11th March 2008

The World Indoor Experience

11 March 2008

 

Column by Dave Collins, UK Athletics Performance Director, as seen in Athletics Weekly Magazine

 

 

For a number of reasons the athletics performances over the next three days have become the secondary story, but for me this weekend is rung one of the 2008 ladder culminating in the Olympic and Paralympic Games and will return our minds to the excellence of athletics achievement.

 

The World Indoors is an important competitive opportunity, but athletes have been split as to whether to include it in their plans during an Olympic and Paralympic year. For some it will be a big ask, where everything is geared towards an outdoor season, to others it forms part of that essential preparation, ensuring they perform with excellence later in the summer.

 

Whatever their decision, they will have worked closely with their coaches and performance managers to ensure it is the right one for them.

 

For those that are going as part of the Norwich Union GB team, I am convinced the World Indoors will be a great experience and serve them as it has many athletes in the past.

 

For example – cast your mind back to 2006, where a smaller than usual squad made their way out to the minus-thirteen icy blasts of Moscow, as many athletes chose to focus on their Commonwealth Games preparation.
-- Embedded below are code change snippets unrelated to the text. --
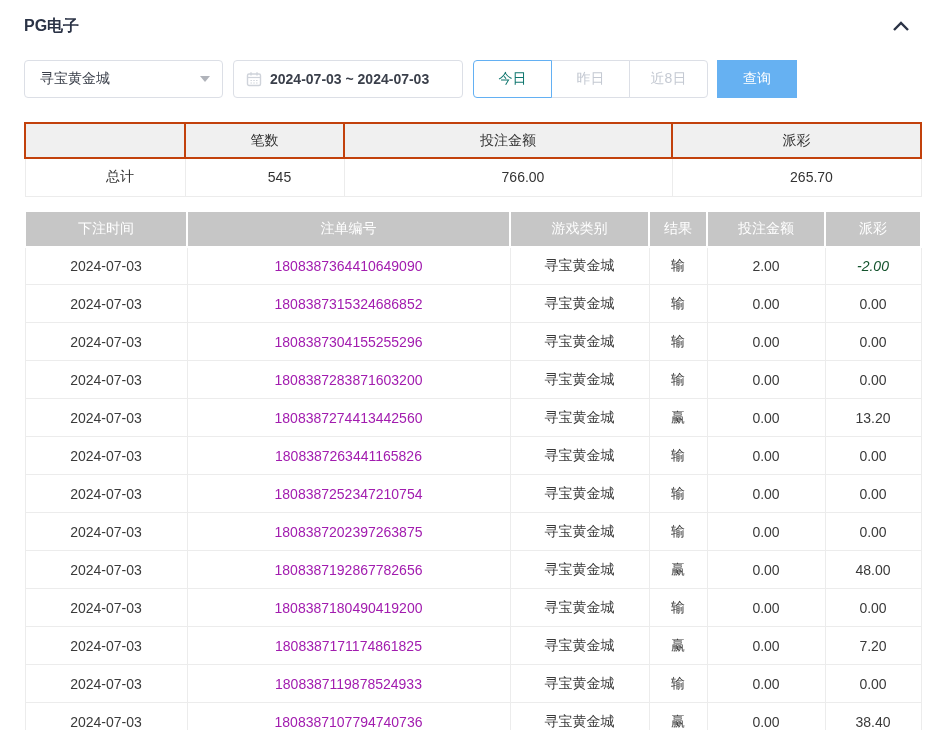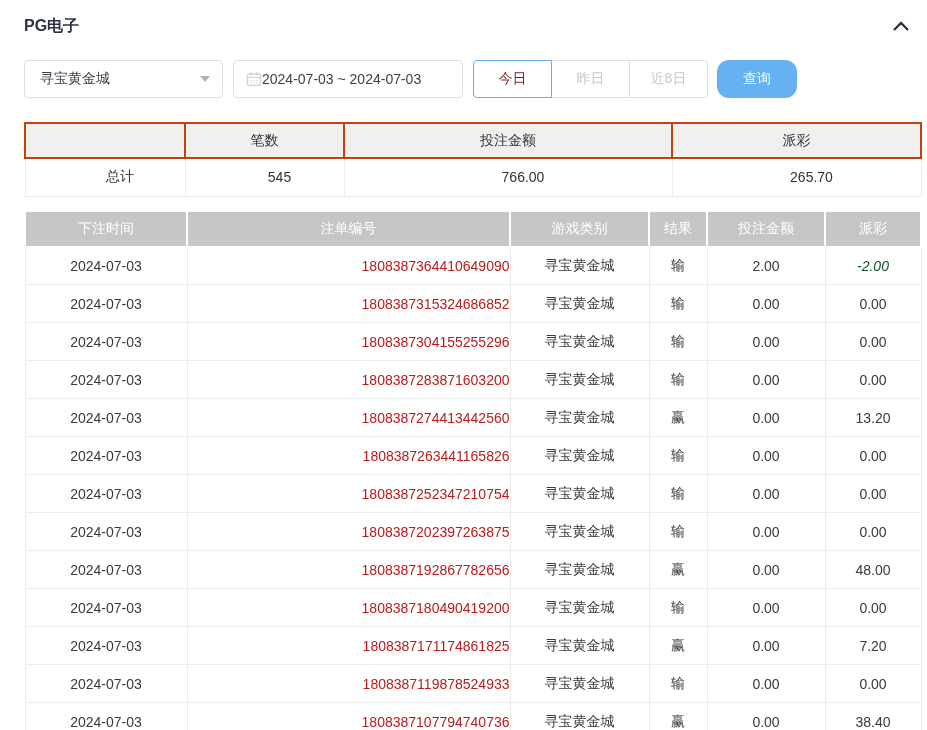"2024-07-03 ~ 2024-07-03" .date-value { font-weight: none -> bold; margin-left: none -> 8px }
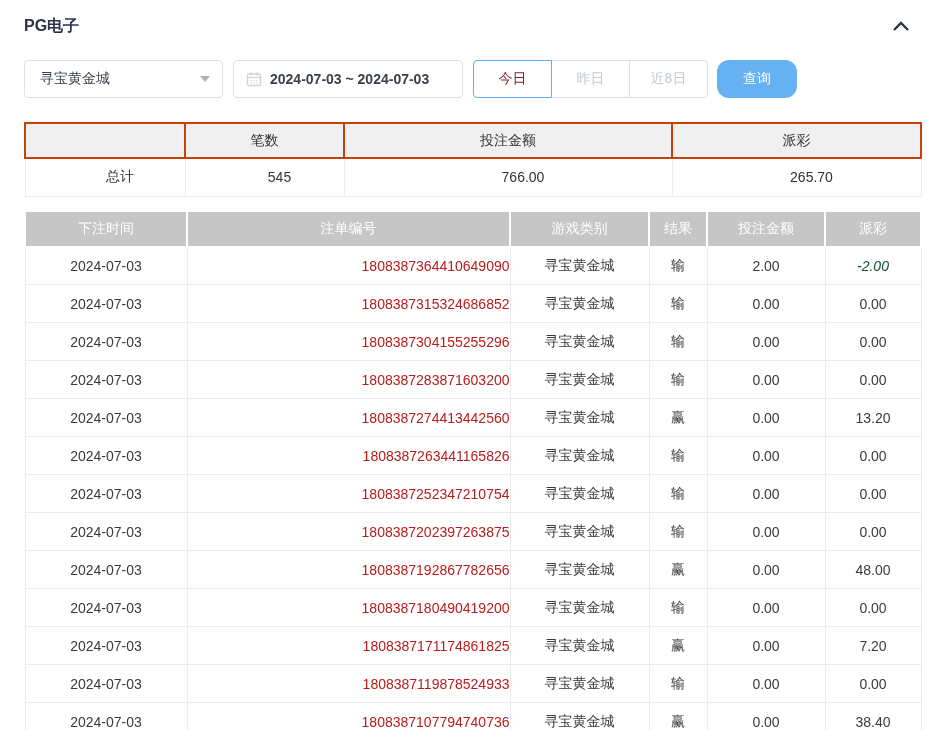"今日" .seg-btn.active { color: #7f1d1d -> #0f766e }
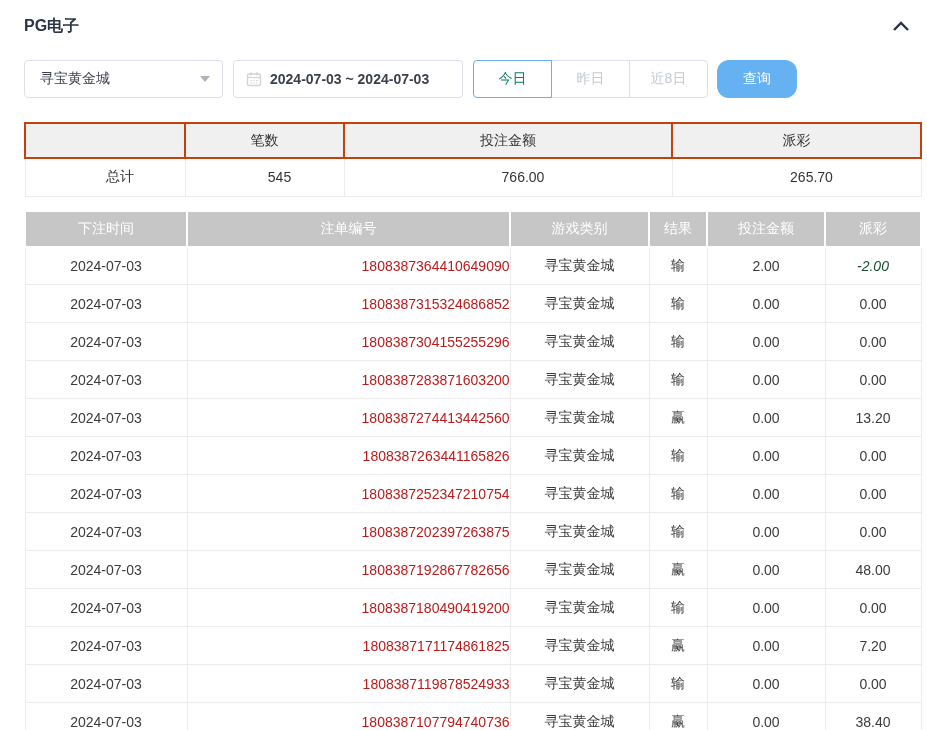"查询" .query-btn { border-radius: 12px -> 0 }
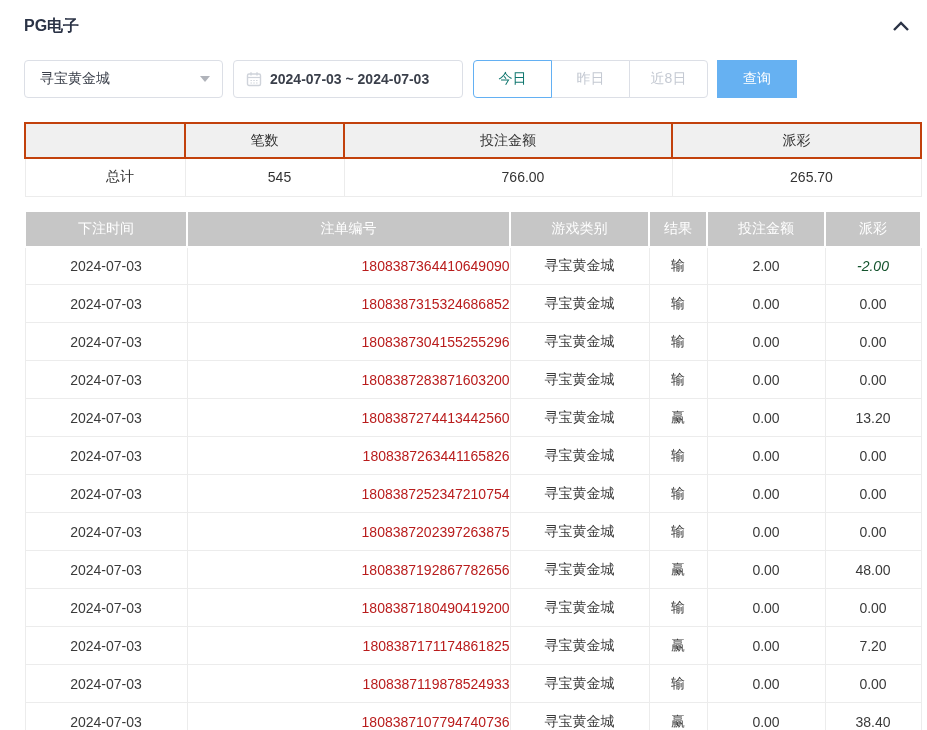"1808387364410649090" .main-table td.bet-no { color: #b91c1c -> #a21caf; text-align: right -> none }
Statistics will show we did not win any medals that year, but on a performance note it was far more significant than it may appear.

 

I recall Jenny Meadows competing in only her second major championship at 800m and despite her disappointment at exiting at the semi final stage, stating in the mixed zone “I need more races of that class, that’s what I need.” Two years on and she is able to control most 800m fields with the experience she gains with every race.

 

I remember a slightly depleted but massively determined women’s 4x400m squad surprising even themselves by running a National record in qualifying for the final, Nathan Douglas jumping an indoor PB in his first major competition following surgery and in the same few days, Katrina Wootton making her senior track debut in the 1500m, and right now she is maturing into a fine endurance prospect.

 

Finally, it is not only a competition for developing physical performance but the mental and psychological strength required to put in those top performances on the big stage and not to allow yourself to be overwhelmed by the occasion.

 

Over the last couple of years I have had the pleasure of watching some GB athletes make a championship and thrive on the competition opportunity they are given. You know who they are – the sort that consider themselves in every way an equal at the start of the event, regardless of whether it is their GB debut or that they face the current World champion in the field.

 

Those athletes demonstrate exactly what can be achieved with the right mental approach, against world class athletes, even if the legs are a few second slower over the same distance.

 

All in all it will be a fascinating weekend, and I hope for some athletes the moment they look back on as just the start of a very successful 2008.